Uber is facing a lawsuit filed by more than 500 women who allege they were assaulted by drivers, CNBC has reported. The complaint states that "women passengers in multiple states were kidnapped, sexually assaulted, sexually battered, raped, falsely imprisoned, stalked, harassed, or otherwise attacked," by Uber drivers. The San Francisco law firm that filed the suit said it has about 550 clients with at least another 150 claims being investigated.
Earlier this month, Uber released its second safety report showing that sexual assault reports in the five most severe categories fell 38 percent from 5,981 in 2017 and 2018 to 3,824 for the years 2019 and 2020. However, that may be correlated with the COVID-19 pandemic which saw a severe drop in ridership from 2020-2021. "We’re constantly innovating and investing in the safety of our platform," Uber chief legal officer Tony West wrote in the report.
However, the law firm said that safety is not the company's highest priority. "Uber's whole business model is predicated on giving people a safe ride home, but rider safety was never their concern – growth was, at the expense of their passengers' safety," said Slater Slater Schulman LLP founding partner Adam Slater. "While the company has acknowledged this crisis of sexual assault in recent years, its actual response has been slow and inadequate, with horrific consequences."
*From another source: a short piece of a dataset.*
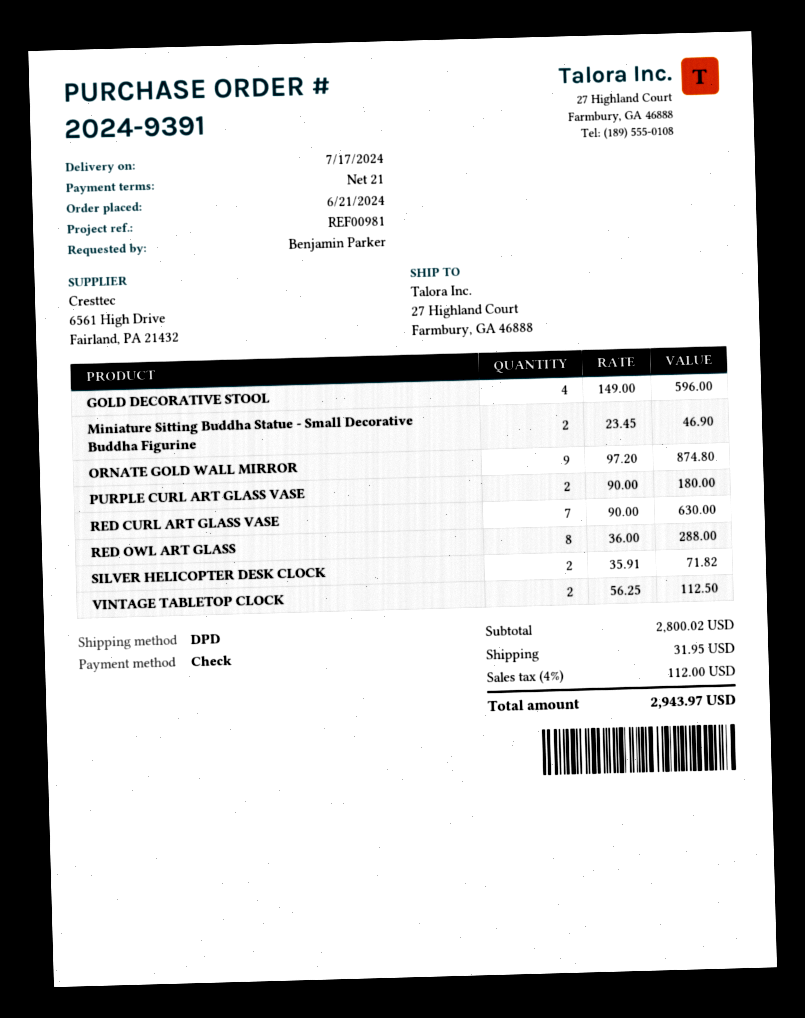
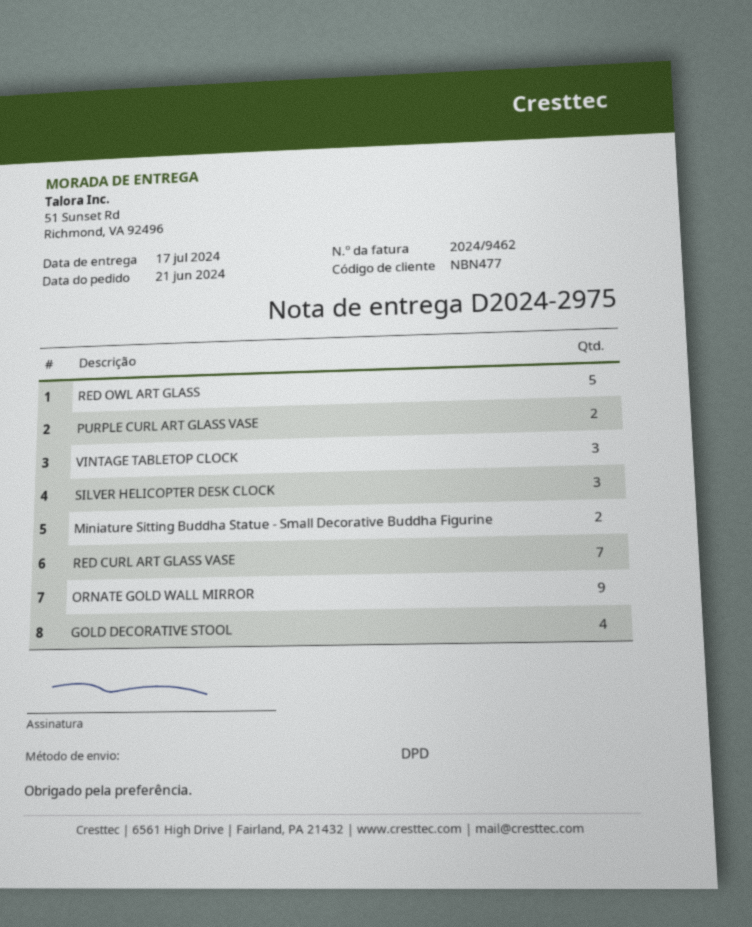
ship to: 27 Highland Court, Farmbury, GA 46888 -> 51 Sunset Rd, Richmond, VA 92496
RED OWL ART GLASS: 8 -> 5
SILVER HELICOPTER DESK CLOCK: 2 -> 3
VINTAGE TABLETOP CLOCK: 2 -> 3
The law firm criticized Uber for lax policies related to driver background checks and enforcement. It noted that Uber has "opted to hire drivers without fingerprinting them or running their information through FBI databases... [and] has a longstanding policy that it will not report any criminal activity – even assaults and rape – to law-enforcement authorities."
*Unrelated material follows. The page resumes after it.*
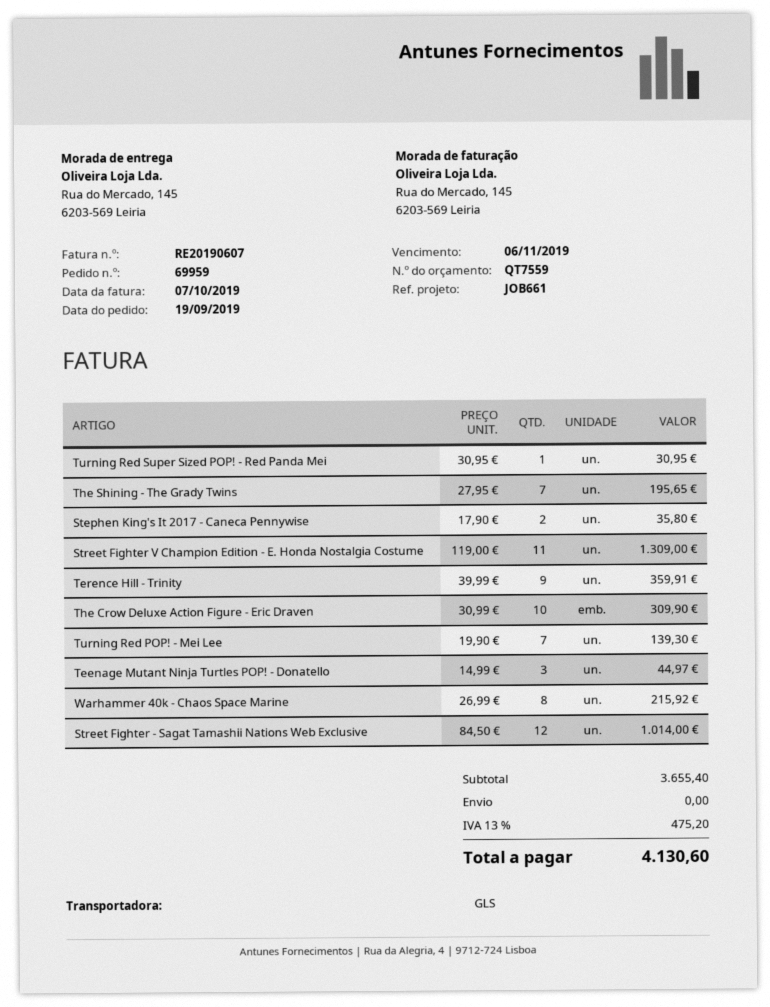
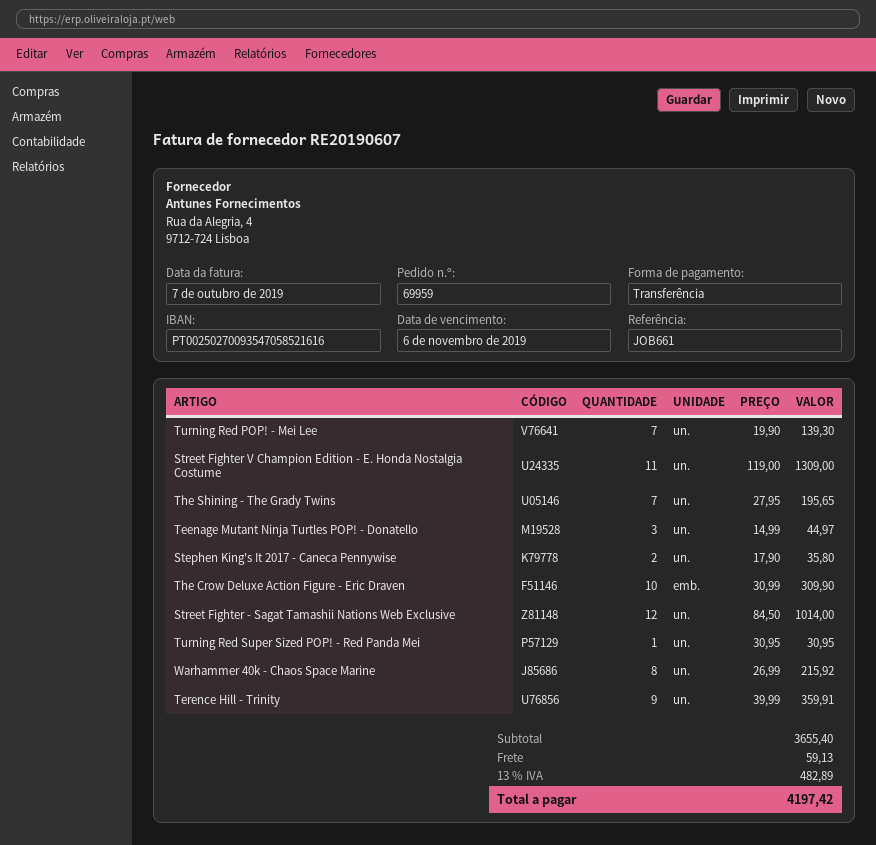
shipping: 0.00 -> 59.13
tax: 13% = 475.20 -> 13% = 482.89
total: 4130.60 -> 4197.42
Uber has yet to respond to the lawsuit, but Engadget has reached out for comment. An Uber spokesperson told Fox Business that it can't comment on pending litigation, but that the company "takes reports of this nature very seriously and has worked closely with advocates to develop a survivor-centric approach to handling such cases when they arise."
Uber has a history of settlements and complaints related to passenger and driver safety. In 2016, The Guardian reported that Uber had paid out $161.9 million in safety-related lawsuits since 2009. In 2017, it faced a class-action lawsuit accusing it of "giving perpetrators of sexual assault, sexual harassment and physical violence access to thousands of 'vulnerable victims' nationwide." And in 2019, the company was sued for $10 million by a woman who was sexual assaulted by an Uber driver, saying the company put her in harm's way.